▶ _Task directions_:
Nothing but the lines from the start of the data through the line with "[34,958,332,977] [34,982,504,1002] [34,1008,297,1023]" should appear in the answer, each retyped exactly, and pictures should not.

▶ _Supplied data_:
--

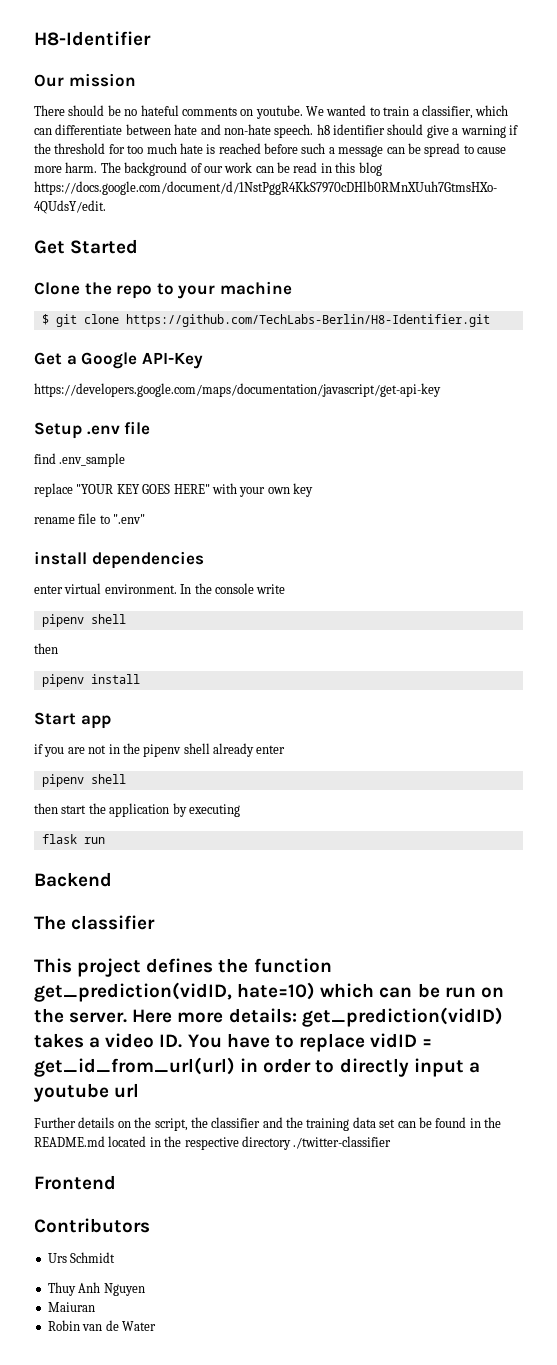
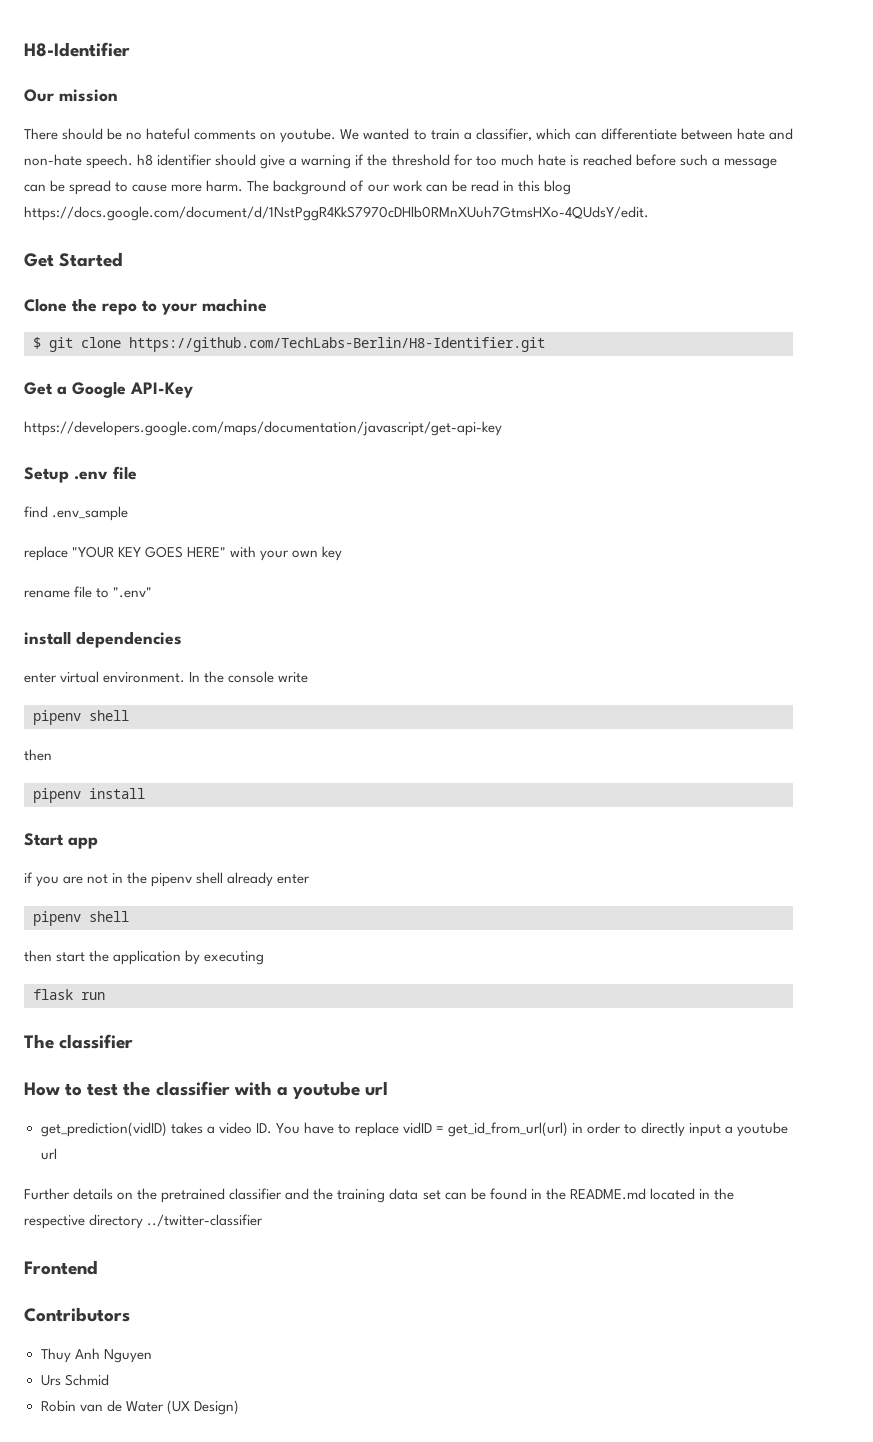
[34,872,112,887] // Backend -> (105, 996) none
[34,958,332,977] [34,982,504,1002] [34,1008,297,1023] This project defines the function get_prediction(vidID, hate=10) which can be run on the server. Here more details: -> [24,1081,389,1099] How to test the classifier with a youtube url //
[154,1117,208,1131] script, the -> [161,1188,226,1203] pretrained
[293,1136,392,1149] ./twitter-classifier -> [147,1214,264,1227] ../twitter-classifier
[47,1252,116,1263] // Urs Schmidt -> (130, 1314) none
[47,1302,95,1312] Maiuran -> [40,1374,109,1386] Urs Schmid
(156, 1326) none -> [166,1400,239,1415] (UX Design)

--

▶ _Response to this exercise_:
[34,872,112,887] // Backend -> (105, 996) none
[34,958,332,977] [34,982,504,1002] [34,1008,297,1023] This project defines the function get_prediction(vidID, hate=10) which can be run on the server. Here more details: -> [24,1081,389,1099] How to test the classifier with a youtube url //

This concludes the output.